Key Experimental Results

Main Results (CPREval-6k)

Method Modality Top-1 Acc Top-5 Acc GFLOPs
TimeSformer RGB 91.65% 99.07% 393.96
SlowFast RGB 87.54% 98.23% 65.70
ST-GCN Skeleton 86.22% 97.81% 43.76
CTR-GCN Skeleton 89.38% 98.06% 6.73
MGR-only Skeleton 89.54% 98.27% ~2
GaussMedAct Skeleton 92.12% 99.13% 4.45

Cross-Dataset Evaluation (Coach Dataset, 14 Classes)

Method Modality Top-1 Acc
TSN-pretrained RGB 90.67%
STGCN-best Skeleton 92.46%
PoseC3D Skeleton 92.08%
GaussMedAct Skeleton 95.24%

Ablation Study

Configuration Top-1 Acc GFLOPs Notes
MGR only 89.54% ~2 Gaussian representation alone surpasses all skeleton baselines
HSE only 87.21% ~3 Spatial encoding alone
Full (MGR + HSE) 92.12% 4.45 Synergistic gain of +2.58%

Key Findings

  • Skeleton-based methods require on average 6.13× fewer FLOPs than RGB methods; GaussMedAct surpasses all RGB methods with only 4.45 GFLOPs.
  • MGR alone is highly competitive (89.54%), validating the effectiveness of Gaussian distribution modeling for motion trajectories.
  • Cross-dataset generalization improves by +2.78% (95.24% vs. 92.46%), demonstrating representational robustness.
  • Deployment in real CPR training scenarios yielded a 32% improvement in trainee practical assessment scores.

Highlights & Insights

  • Cross-domain transfer from 3D Gaussian Splatting to action recognition: The conceptual transfer from representing dense point clouds with Gaussian primitives to representing motion trajectories is both elegant and effective.
  • Extremely compact 10-dimensional action token: mean (3) + scale (3) + quaternion (4) = 10 dimensions, compressing variable-length temporal sequences into a fixed-size representation with high computational efficiency.
  • Dataset contribution: The hierarchical error annotations and association rule analysis in CPREval-6k reveal CPR error propagation chains, offering independent research value.

Limitations & Future Work

  • The number of Gaussian components \(K\) is a hyperparameter; different actions may require different values of \(K\).
  • The EM algorithm is non-differentiable, precluding end-to-end training of MGR parameters.
  • Validation is limited to CPR, a highly repetitive motion; applicability to complex free-form actions remains unverified.
  • 2D skeleton input discards depth information; 3D skeleton combined with MGR could yield further improvements.
  • vs.
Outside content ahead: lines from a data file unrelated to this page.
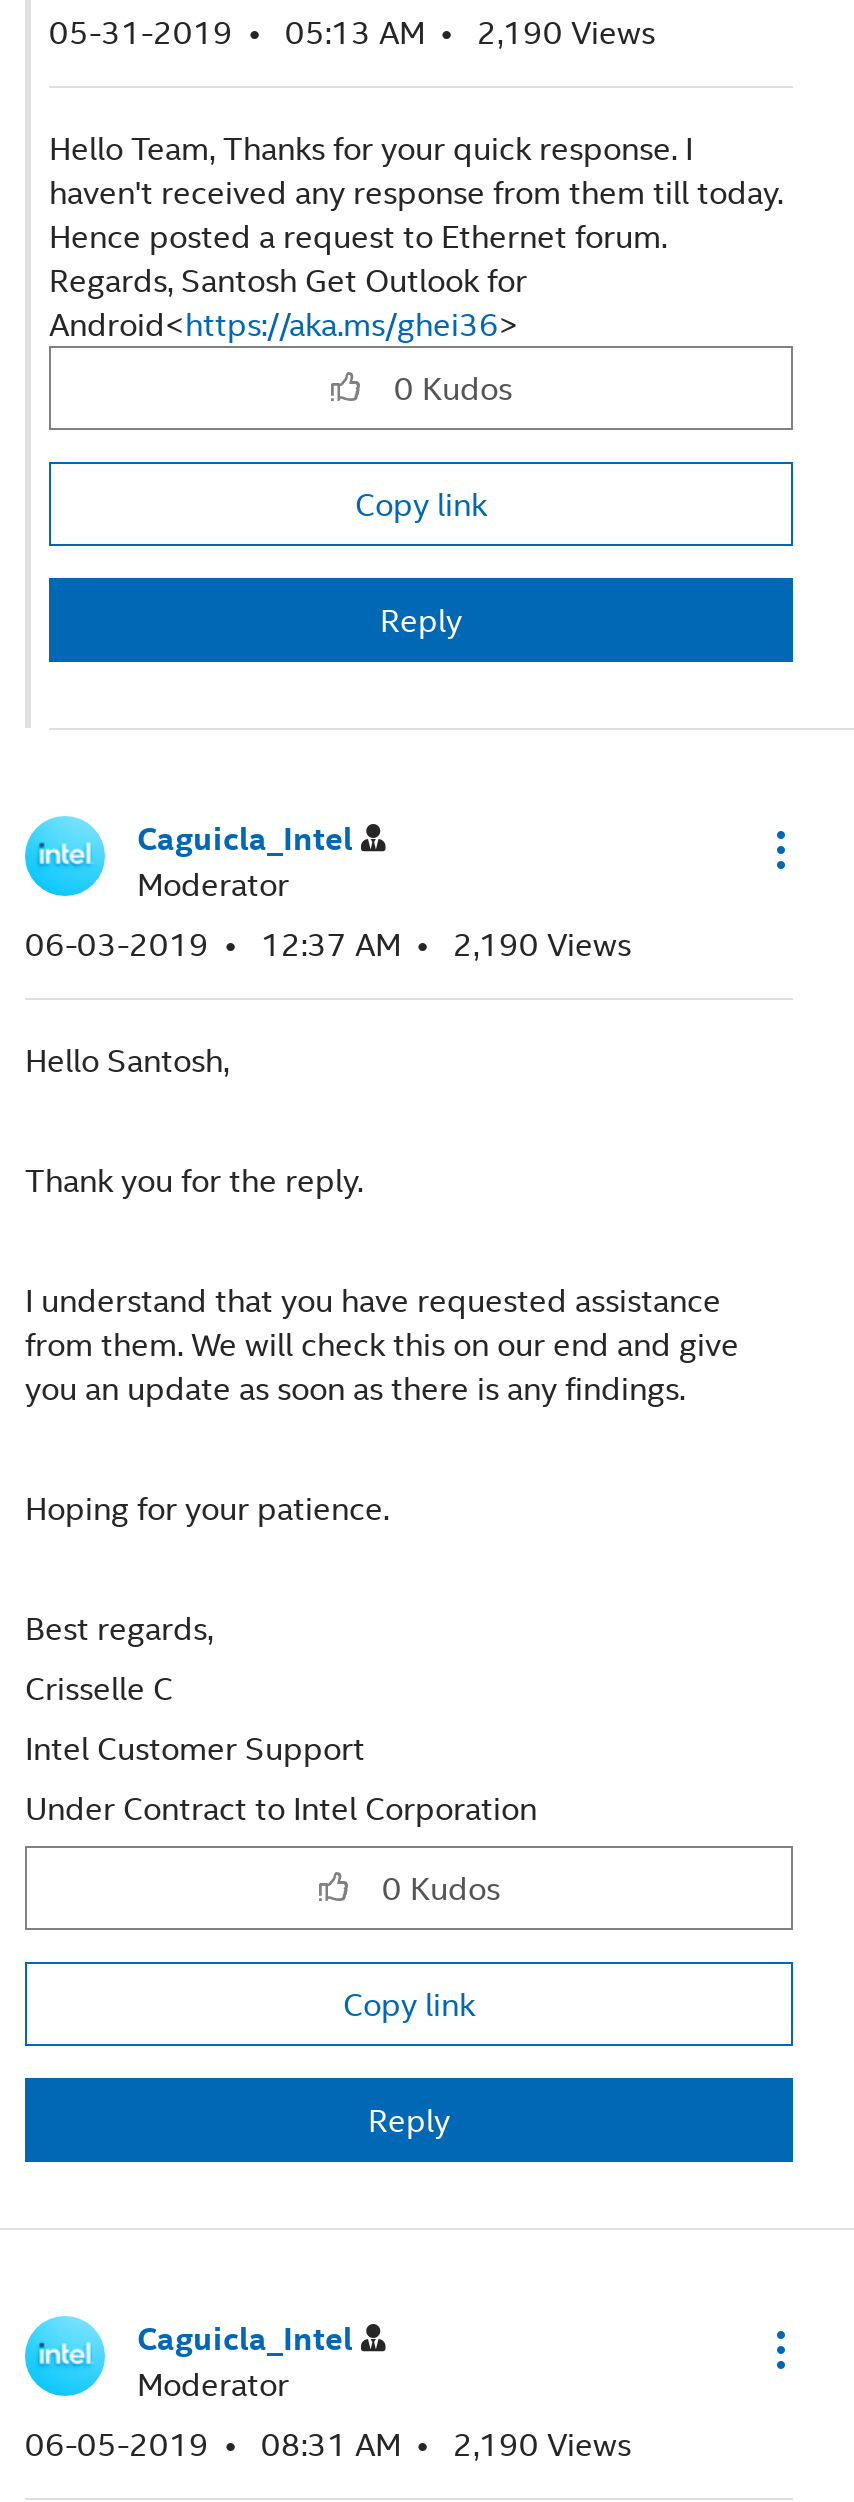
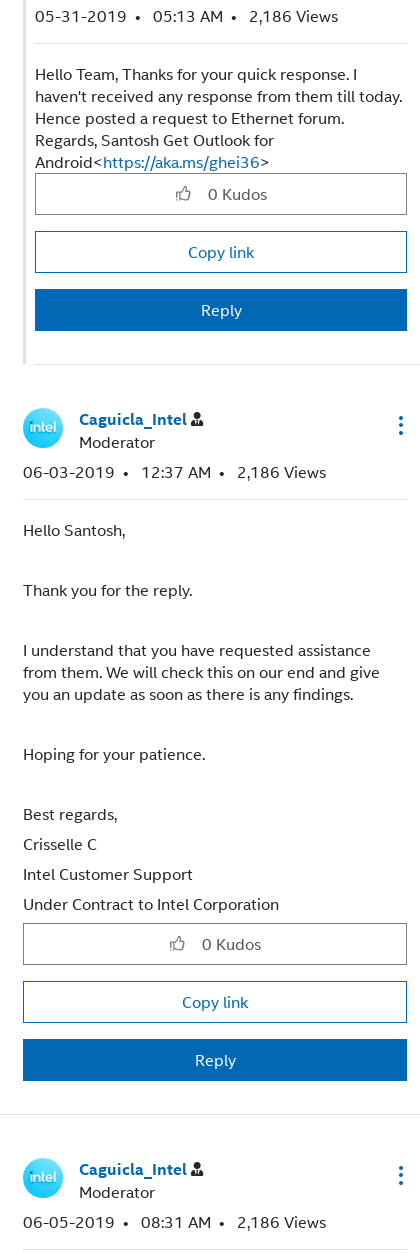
- 05-31-2019 05:13 AM 2,190 Views
+ 05-31-2019 05:13 AM 2,186 Views

- 06-03-2019 12:37 AM 2,190 Views
+ 06-03-2019 12:37 AM 2,186 Views

- 06-05-2019 08:31 AM 2,190 Views
+ 06-05-2019 08:31 AM 2,186 Views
ST-GCN: ST-GCN employs graph convolution with temporal convolution at 43.76 GFLOPs; GaussMedAct achieves higher accuracy using only 4.45 GFLOPs via Gaussian mixture modeling and dual-stream encoding.
  • vs. TimeSformer: Although RGB Transformers capture rich features, they lack anatomical modeling; GaussMedAct's skeleton-based foundation makes it naturally suited for medical action evaluation.

Rating

  • Novelty: ⭐⭐⭐⭐ Gaussian representation for action recognition constitutes a novel cross-domain transfer.
  • Experimental Thoroughness: ⭐⭐⭐⭐ Covers new dataset, cross-dataset evaluation, ablation study, and real-world deployment.
  • Writing Quality: ⭐⭐⭐⭐ Motivation is clear, though notation is dense.
  • Value: ⭐⭐⭐⭐ Both the dataset and method have practical value for medical action evaluation.